• **Requirement**
If a line holds an image, leave the image out; write out everything else in the records exactly.

• **The records**
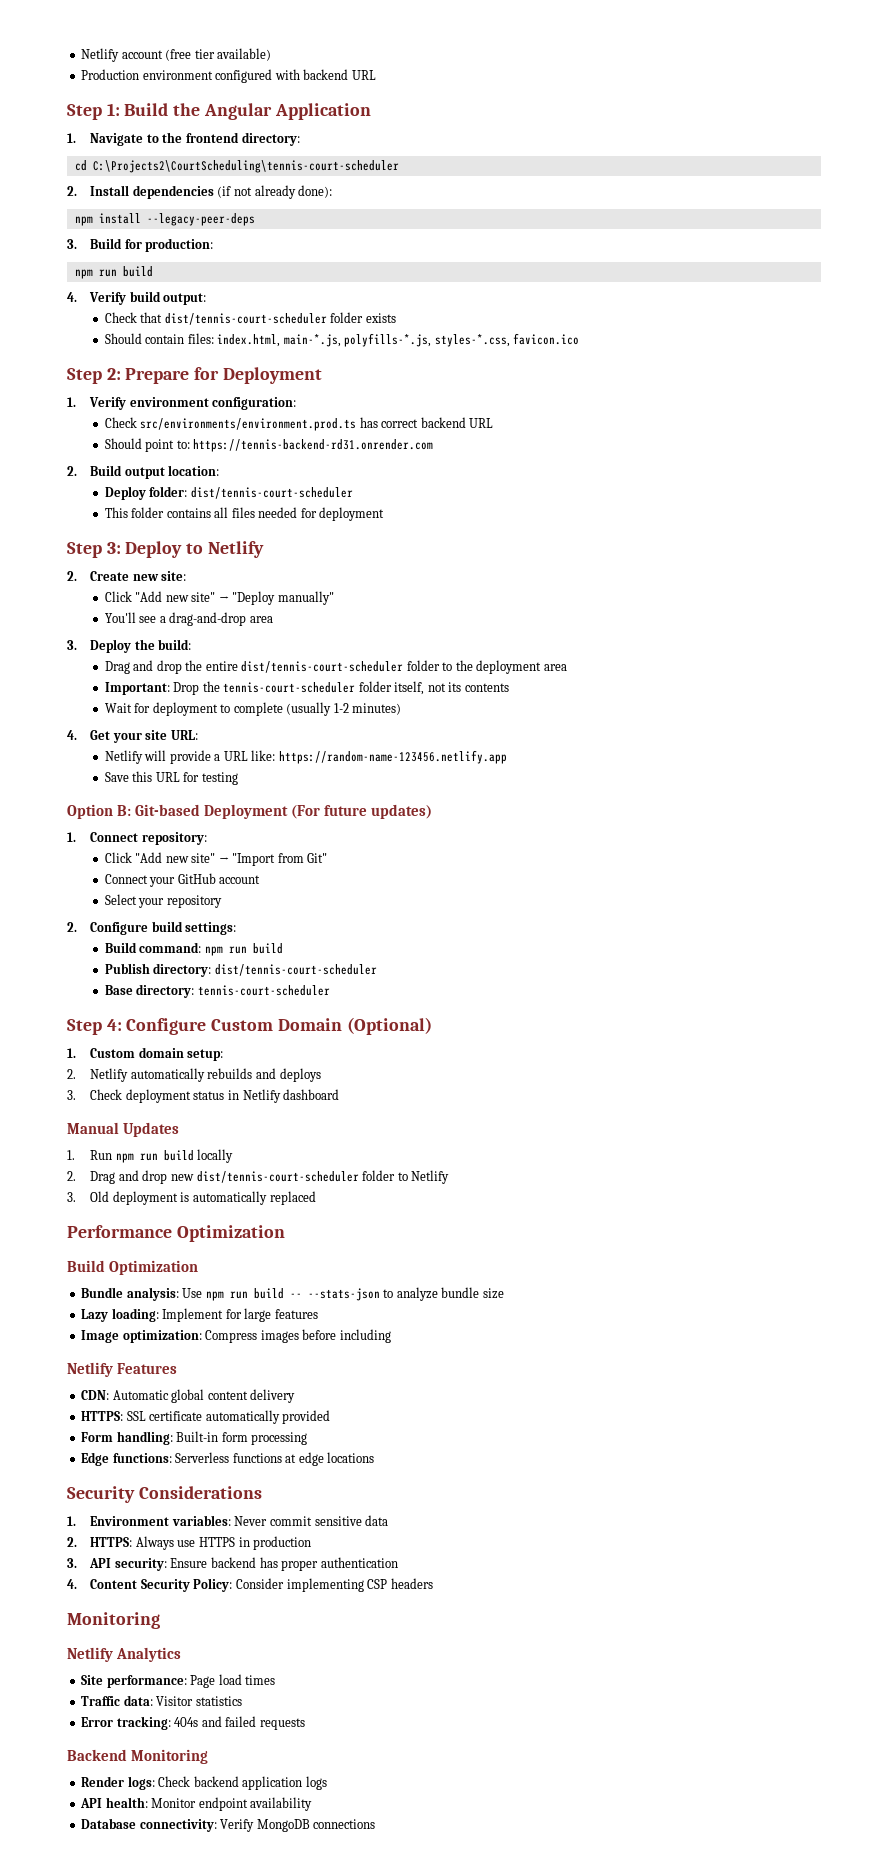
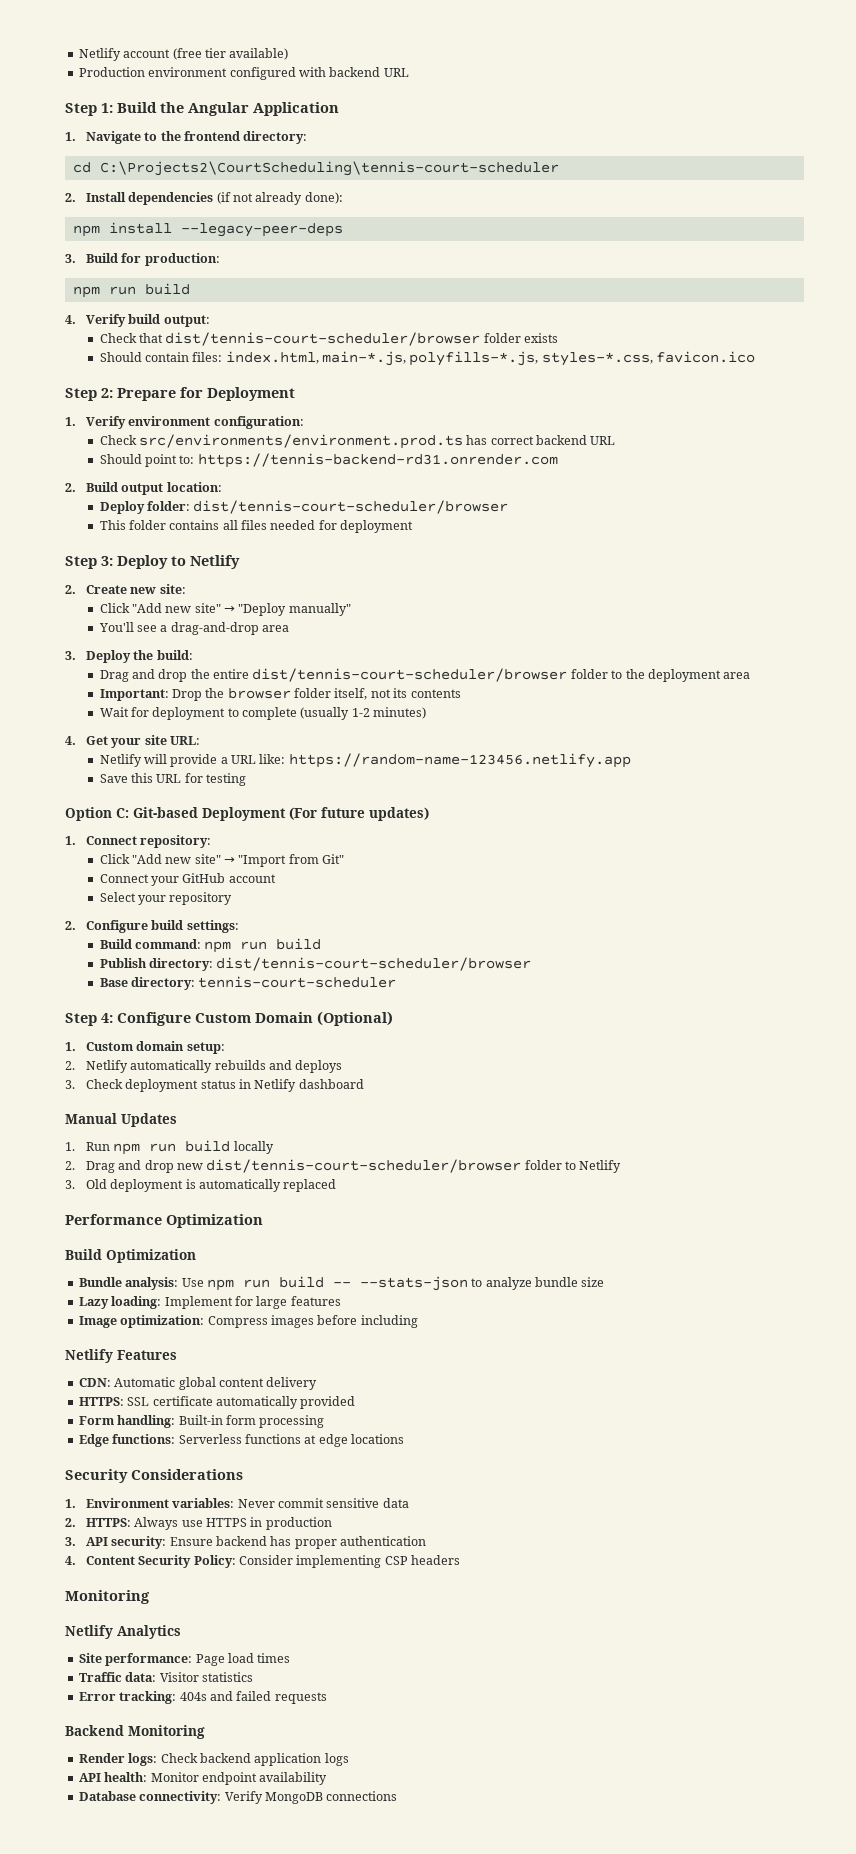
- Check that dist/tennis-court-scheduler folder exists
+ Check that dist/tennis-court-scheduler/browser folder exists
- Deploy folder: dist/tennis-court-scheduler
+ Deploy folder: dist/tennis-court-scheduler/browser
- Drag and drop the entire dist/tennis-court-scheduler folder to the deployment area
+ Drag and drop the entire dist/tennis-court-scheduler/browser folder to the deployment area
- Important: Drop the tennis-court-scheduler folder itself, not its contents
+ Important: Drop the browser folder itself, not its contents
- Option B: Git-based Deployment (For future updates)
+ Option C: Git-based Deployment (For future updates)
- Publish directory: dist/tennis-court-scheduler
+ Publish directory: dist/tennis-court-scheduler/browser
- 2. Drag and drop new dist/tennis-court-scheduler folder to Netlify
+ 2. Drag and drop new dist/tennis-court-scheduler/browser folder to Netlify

• **Exercise response**
- Check that dist/tennis-court-scheduler folder exists
+ Check that dist/tennis-court-scheduler/browser folder exists
- Deploy folder: dist/tennis-court-scheduler
+ Deploy folder: dist/tennis-court-scheduler/browser
- Drag and drop the entire dist/tennis-court-scheduler folder to the deployment area
+ Drag and drop the entire dist/tennis-court-scheduler/browser folder to the deployment area
- Important: Drop the tennis-court-scheduler folder itself, not its contents
+ Important: Drop the browser folder itself, not its contents
- Option B: Git-based Deployment (For future updates)
+ Option C: Git-based Deployment (For future updates)
- Publish directory: dist/tennis-court-scheduler
+ Publish directory: dist/tennis-court-scheduler/browser
- 2. Drag and drop new dist/tennis-court-scheduler folder to Netlify
+ 2. Drag and drop new dist/tennis-court-scheduler/browser folder to Netlify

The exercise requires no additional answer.